### How to complete this task
Return the records that follow unaltered. Omit every picture.

[Exercise input — start]

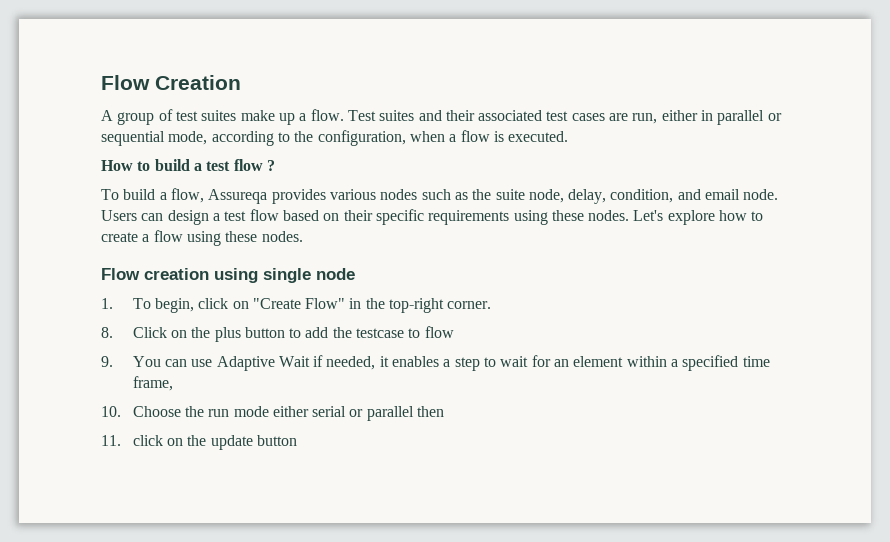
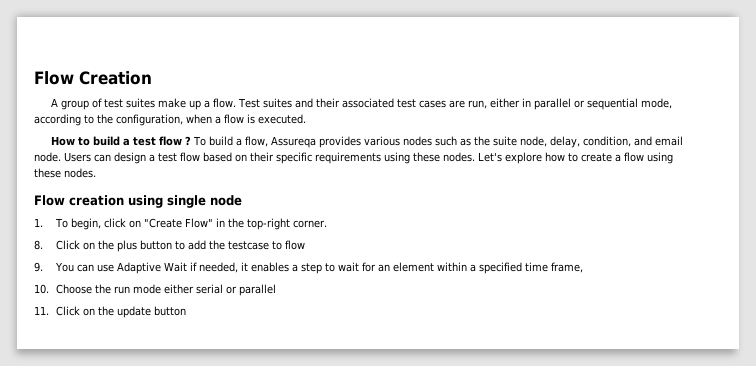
- How to build a test flow ?
- To build a flow, Assureqa provides various nodes such as the suite node, delay, condition, and email node.
+ How to build a test flow ? To build a flow, Assureqa provides various nodes such as the suite node, delay, condition, and email node.
- 10. Choose the run mode either serial or parallel then
+ 10. Choose the run mode either serial or parallel
- 11. click on the update button
+ 11. Click on the update button

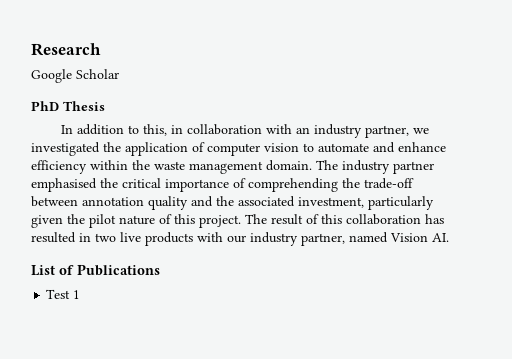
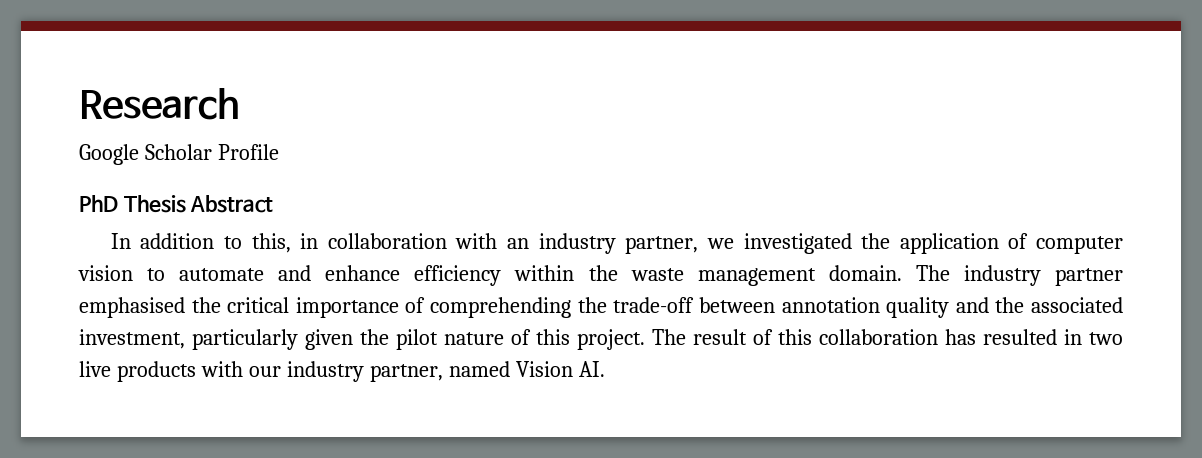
- Google Scholar
+ Google Scholar Profile
- PhD Thesis
+ PhD Thesis Abstract
- List of Publications
- Test 1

[Exercise input — finish]

### Solved problem
- How to build a test flow ?
- To build a flow, Assureqa provides various nodes such as the suite node, delay, condition, and email node.
+ How to build a test flow ? To build a flow, Assureqa provides various nodes such as the suite node, delay, condition, and email node.
- 10. Choose the run mode either serial or parallel then
+ 10. Choose the run mode either serial or parallel
- 11. click on the update button
+ 11. Click on the update button

- Google Scholar
+ Google Scholar Profile
- PhD Thesis
+ PhD Thesis Abstract
- List of Publications
- Test 1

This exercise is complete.